> [Work request] Going through the entries below, count each line that holds "Произведение" and give only the total.

(Itemized modification records)
========================================================================
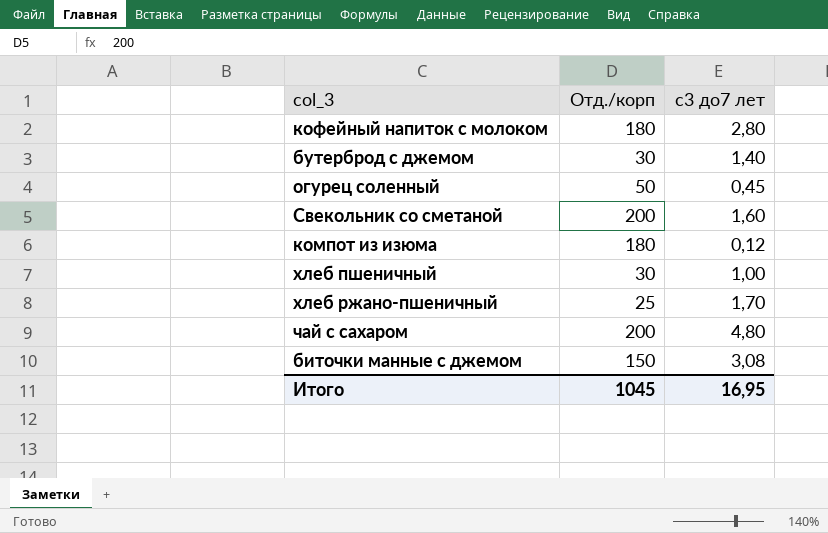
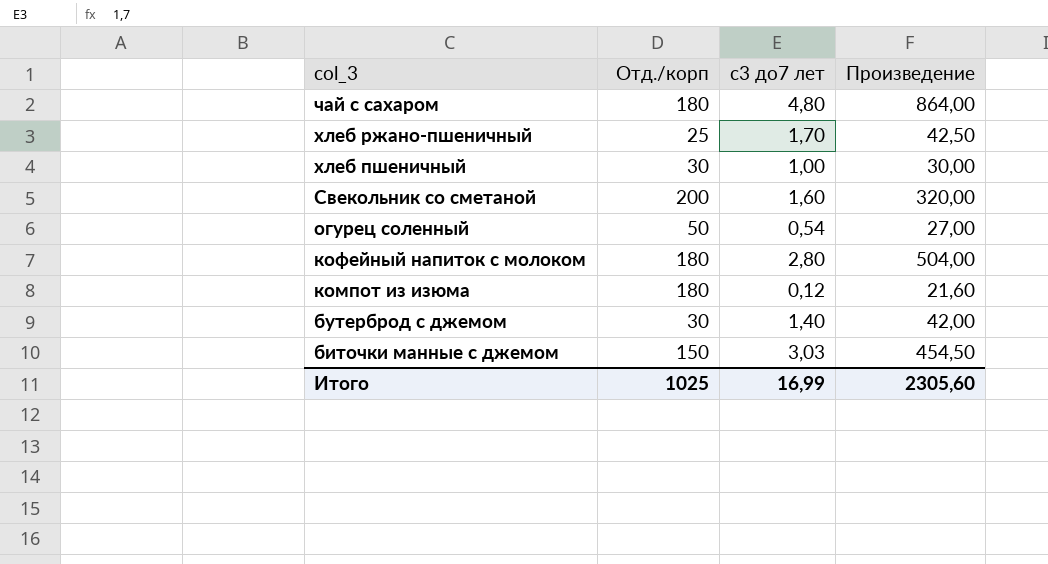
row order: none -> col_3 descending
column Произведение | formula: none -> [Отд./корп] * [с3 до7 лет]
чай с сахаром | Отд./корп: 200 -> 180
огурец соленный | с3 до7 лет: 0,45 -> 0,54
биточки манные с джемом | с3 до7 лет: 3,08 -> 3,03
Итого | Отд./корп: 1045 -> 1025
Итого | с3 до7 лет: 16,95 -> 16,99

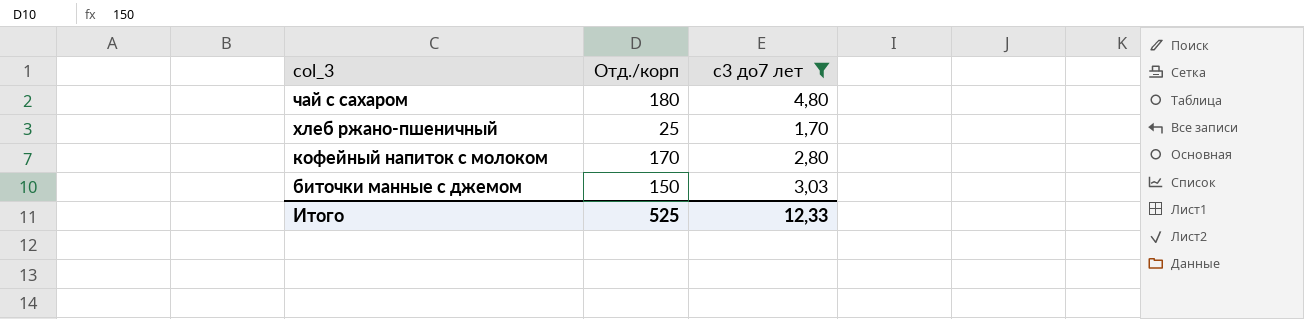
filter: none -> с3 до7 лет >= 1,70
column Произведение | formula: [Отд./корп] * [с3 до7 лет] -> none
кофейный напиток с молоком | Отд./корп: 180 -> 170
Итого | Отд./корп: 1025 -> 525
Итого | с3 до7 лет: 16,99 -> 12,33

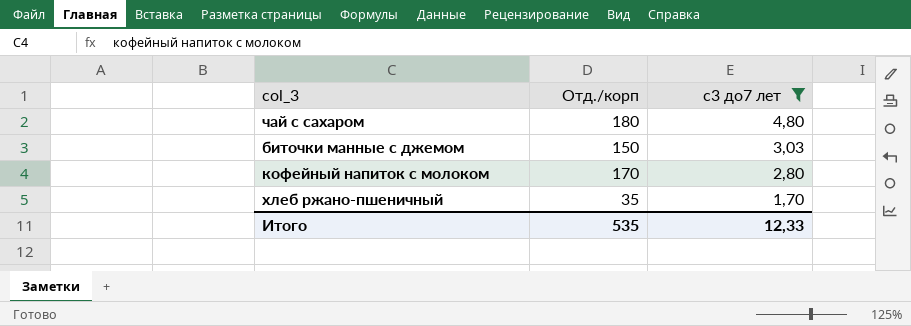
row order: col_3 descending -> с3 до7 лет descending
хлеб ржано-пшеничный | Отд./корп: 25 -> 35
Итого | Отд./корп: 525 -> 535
========================================================================
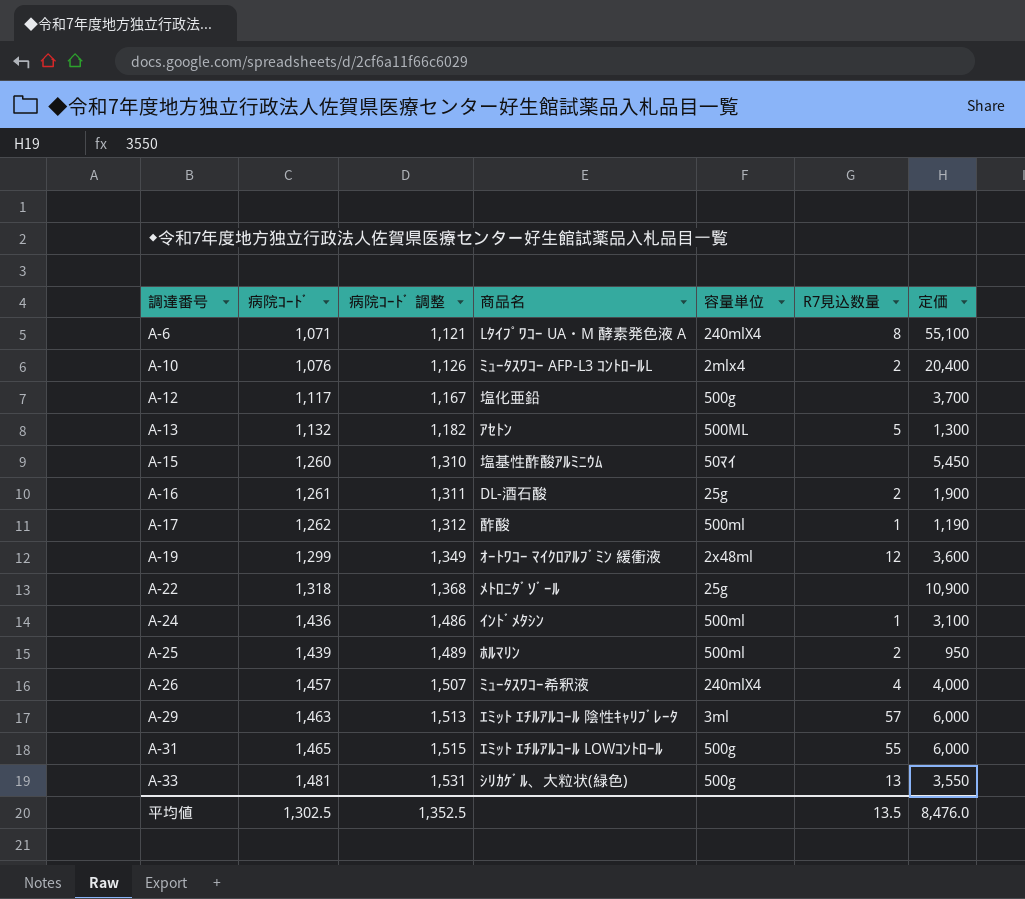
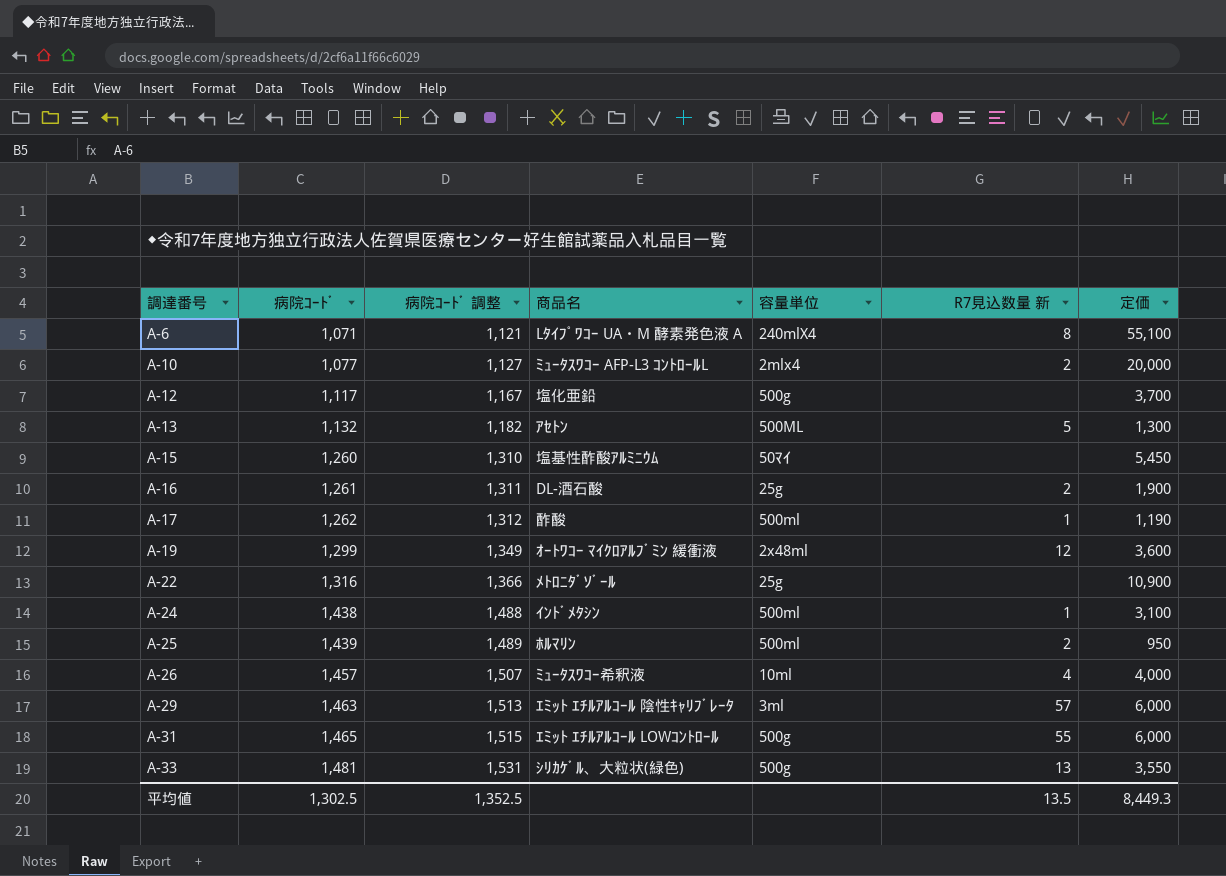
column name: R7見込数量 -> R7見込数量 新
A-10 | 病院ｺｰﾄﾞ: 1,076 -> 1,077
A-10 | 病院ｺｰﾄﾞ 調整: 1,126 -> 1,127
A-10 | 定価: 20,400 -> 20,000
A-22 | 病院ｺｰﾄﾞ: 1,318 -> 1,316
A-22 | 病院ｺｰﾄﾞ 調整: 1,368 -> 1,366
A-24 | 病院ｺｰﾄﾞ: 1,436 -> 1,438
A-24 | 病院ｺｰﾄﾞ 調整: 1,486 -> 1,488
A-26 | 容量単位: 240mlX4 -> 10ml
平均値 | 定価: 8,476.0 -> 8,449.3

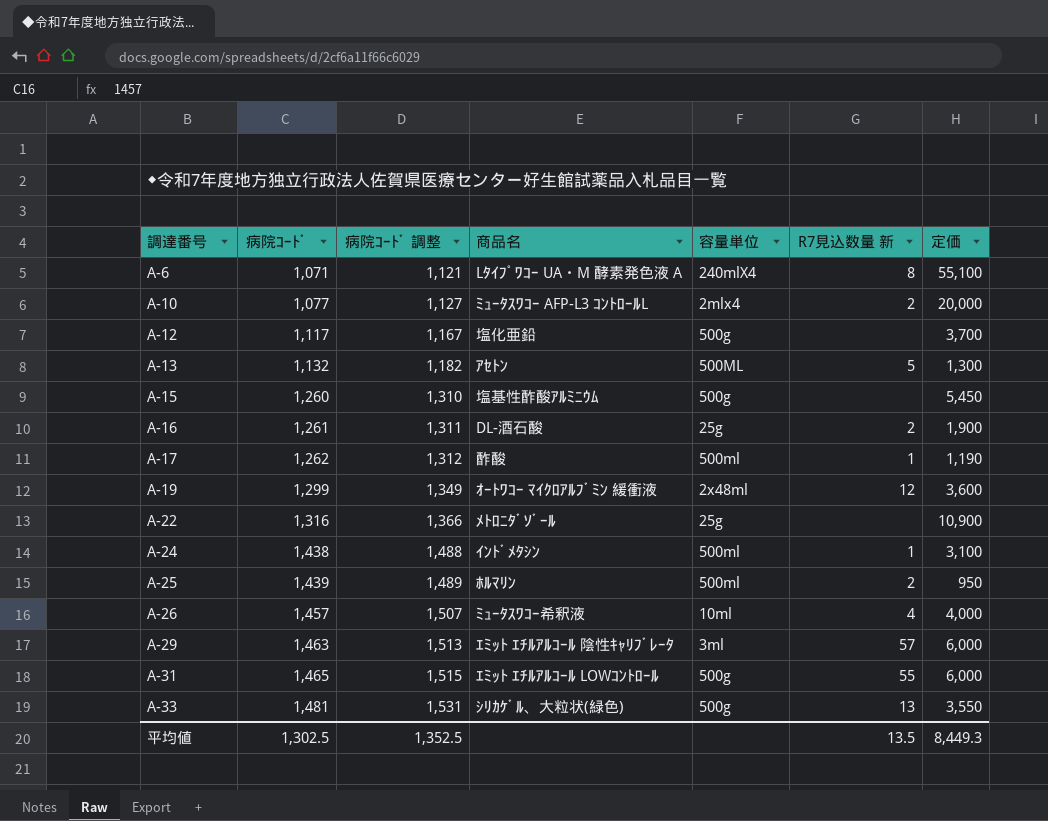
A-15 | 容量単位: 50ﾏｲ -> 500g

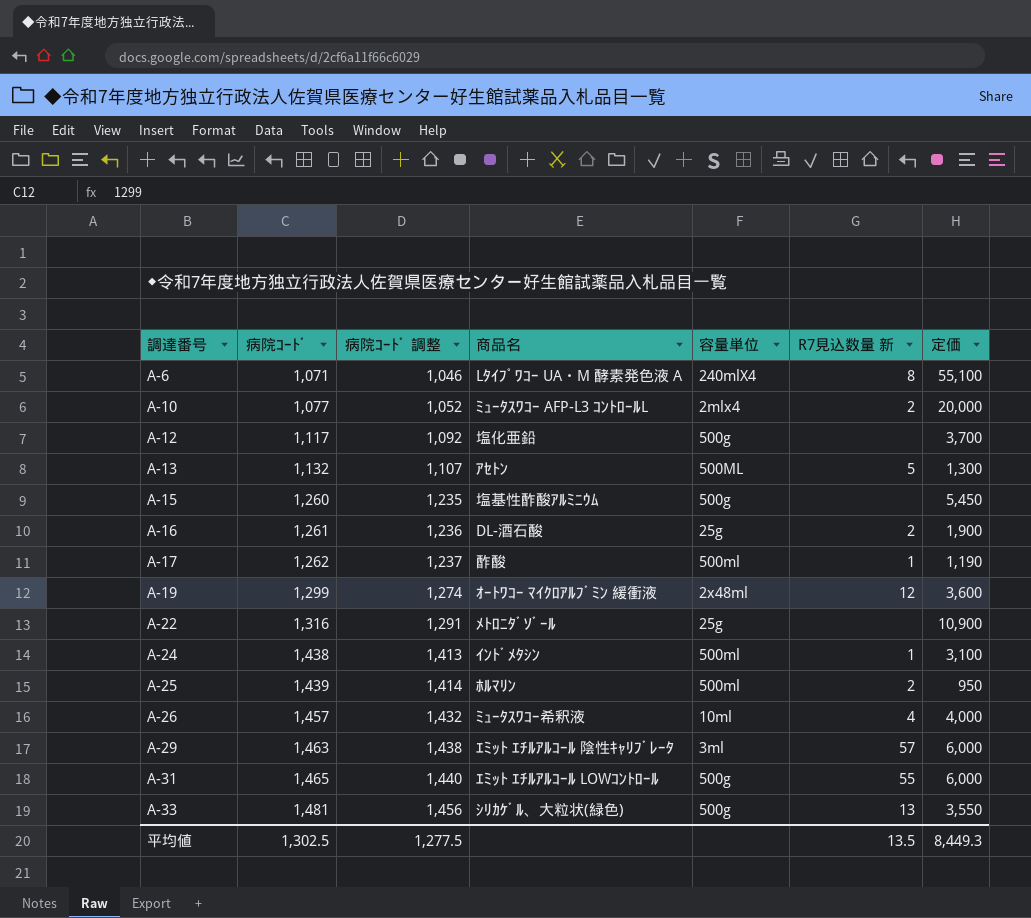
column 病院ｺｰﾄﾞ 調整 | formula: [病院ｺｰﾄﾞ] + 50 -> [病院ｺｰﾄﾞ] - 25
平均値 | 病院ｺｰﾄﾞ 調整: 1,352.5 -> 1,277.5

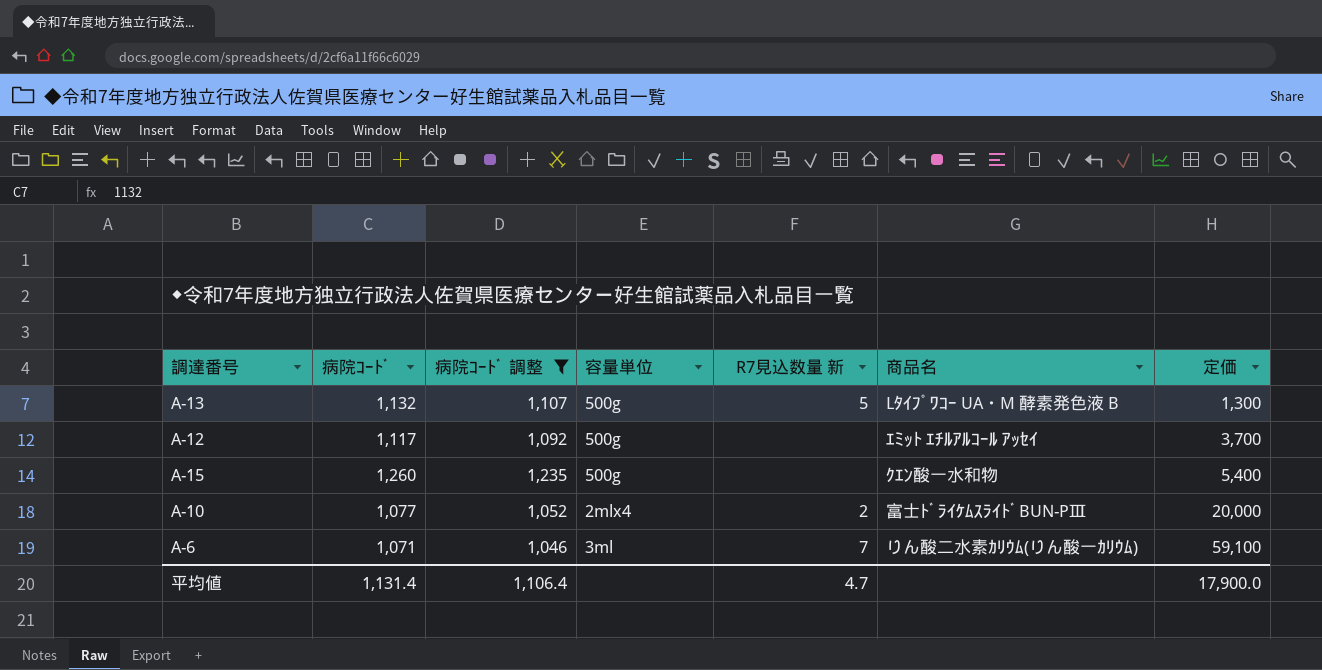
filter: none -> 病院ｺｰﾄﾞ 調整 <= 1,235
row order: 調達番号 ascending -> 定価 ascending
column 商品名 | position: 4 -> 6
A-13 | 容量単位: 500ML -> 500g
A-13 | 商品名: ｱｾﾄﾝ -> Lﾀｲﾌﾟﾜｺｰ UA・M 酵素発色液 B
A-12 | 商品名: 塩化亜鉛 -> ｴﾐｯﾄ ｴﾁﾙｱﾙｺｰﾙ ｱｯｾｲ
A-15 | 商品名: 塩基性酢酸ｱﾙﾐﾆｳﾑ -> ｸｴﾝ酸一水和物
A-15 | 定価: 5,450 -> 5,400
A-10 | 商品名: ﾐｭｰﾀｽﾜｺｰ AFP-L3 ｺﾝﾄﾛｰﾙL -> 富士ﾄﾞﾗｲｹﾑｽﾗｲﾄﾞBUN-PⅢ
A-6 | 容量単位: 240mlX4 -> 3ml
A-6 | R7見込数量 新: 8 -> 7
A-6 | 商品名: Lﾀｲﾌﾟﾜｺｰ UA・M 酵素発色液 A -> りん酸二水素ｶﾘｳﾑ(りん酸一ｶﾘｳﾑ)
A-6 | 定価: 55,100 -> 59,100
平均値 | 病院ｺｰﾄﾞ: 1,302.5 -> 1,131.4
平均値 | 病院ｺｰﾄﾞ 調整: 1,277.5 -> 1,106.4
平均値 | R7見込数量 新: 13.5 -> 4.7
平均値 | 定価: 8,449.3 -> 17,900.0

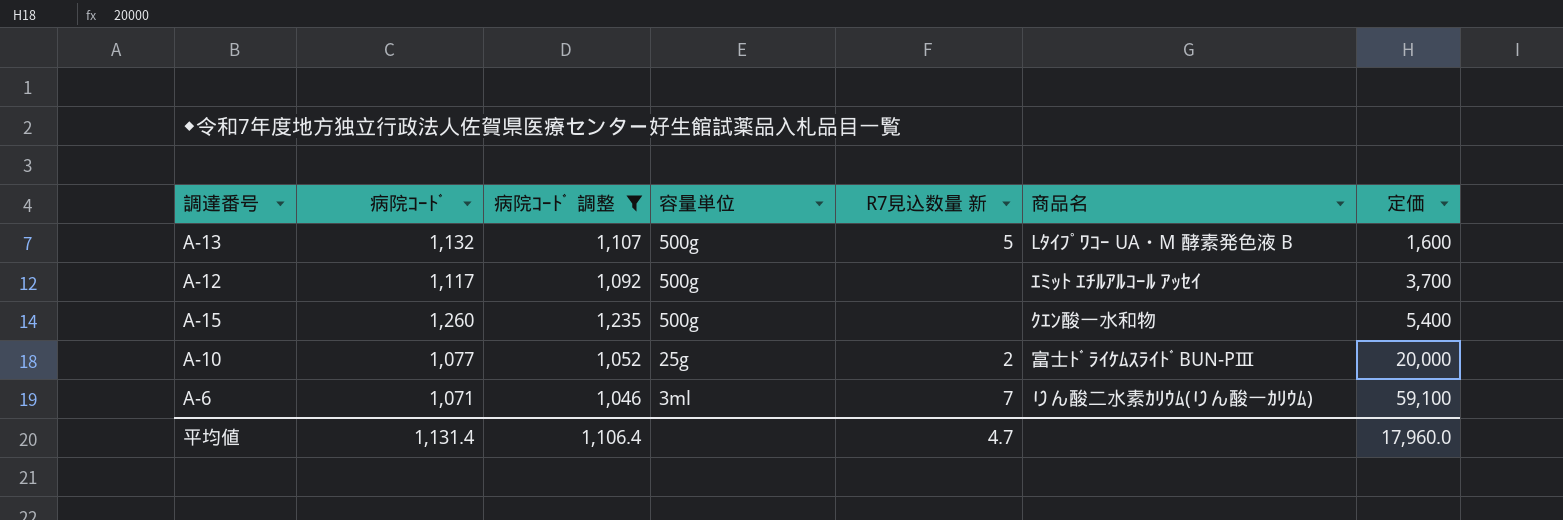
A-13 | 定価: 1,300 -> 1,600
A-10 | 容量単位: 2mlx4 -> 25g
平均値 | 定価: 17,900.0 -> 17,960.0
========================================================================
> [Result of this exercise] 2